### Instructions for the task:
Extract exactly and only the lines of the data below, starting at the line with "shipping: 46.00 -> 12.00" and stopping after the final line.

### Material to process:

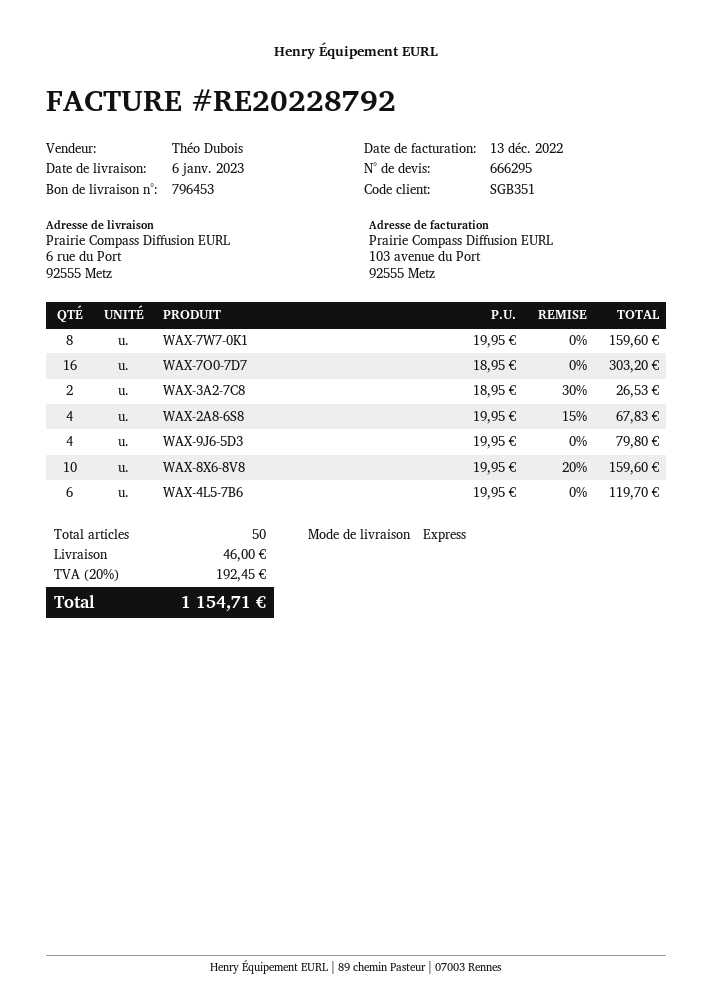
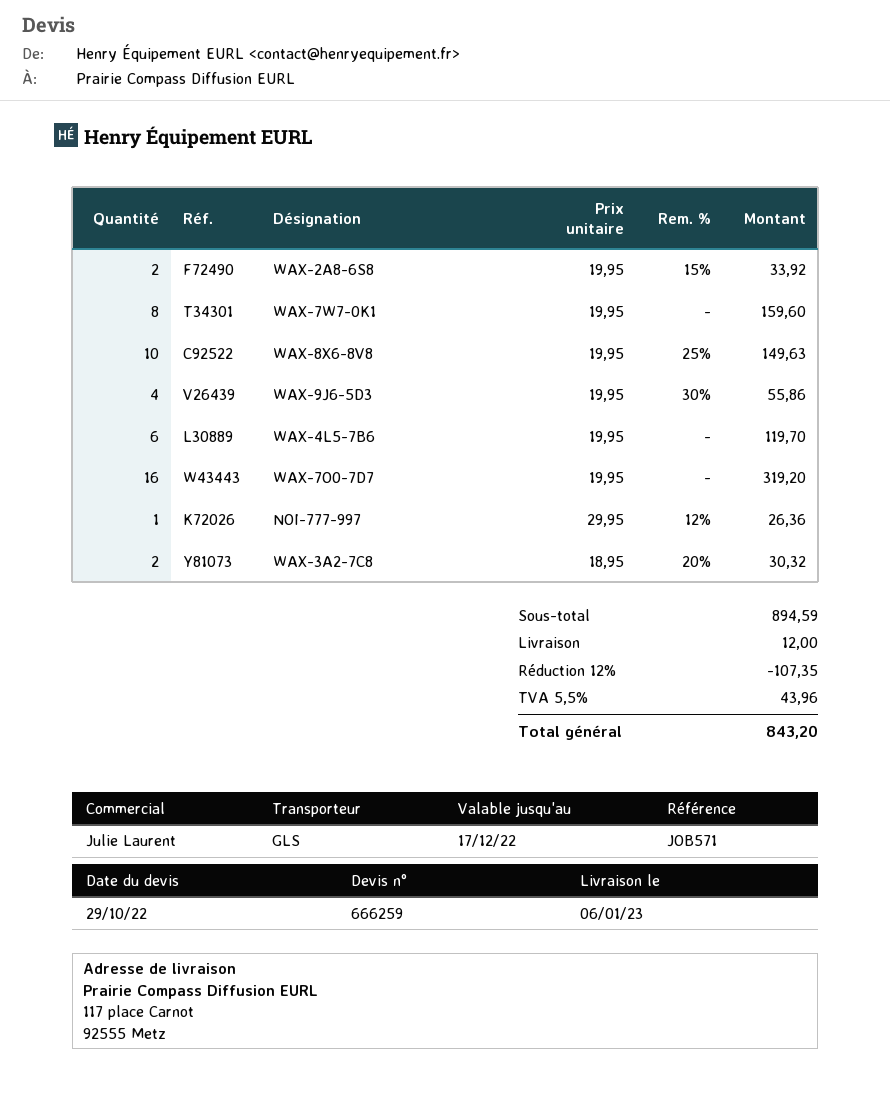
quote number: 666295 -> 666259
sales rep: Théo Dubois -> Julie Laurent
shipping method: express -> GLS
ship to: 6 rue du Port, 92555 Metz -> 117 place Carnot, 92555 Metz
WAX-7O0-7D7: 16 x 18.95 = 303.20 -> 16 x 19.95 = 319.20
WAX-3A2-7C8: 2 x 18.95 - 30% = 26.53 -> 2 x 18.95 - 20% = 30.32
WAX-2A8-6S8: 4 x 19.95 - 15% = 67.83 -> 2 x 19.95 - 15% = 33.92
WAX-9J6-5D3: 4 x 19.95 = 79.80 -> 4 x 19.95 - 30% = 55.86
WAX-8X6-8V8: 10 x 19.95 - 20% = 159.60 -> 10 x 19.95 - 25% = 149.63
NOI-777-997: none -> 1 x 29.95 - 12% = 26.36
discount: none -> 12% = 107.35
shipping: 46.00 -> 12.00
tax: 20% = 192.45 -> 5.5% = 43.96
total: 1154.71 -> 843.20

### Response to the task:
shipping: 46.00 -> 12.00
tax: 20% = 192.45 -> 5.5% = 43.96
total: 1154.71 -> 843.20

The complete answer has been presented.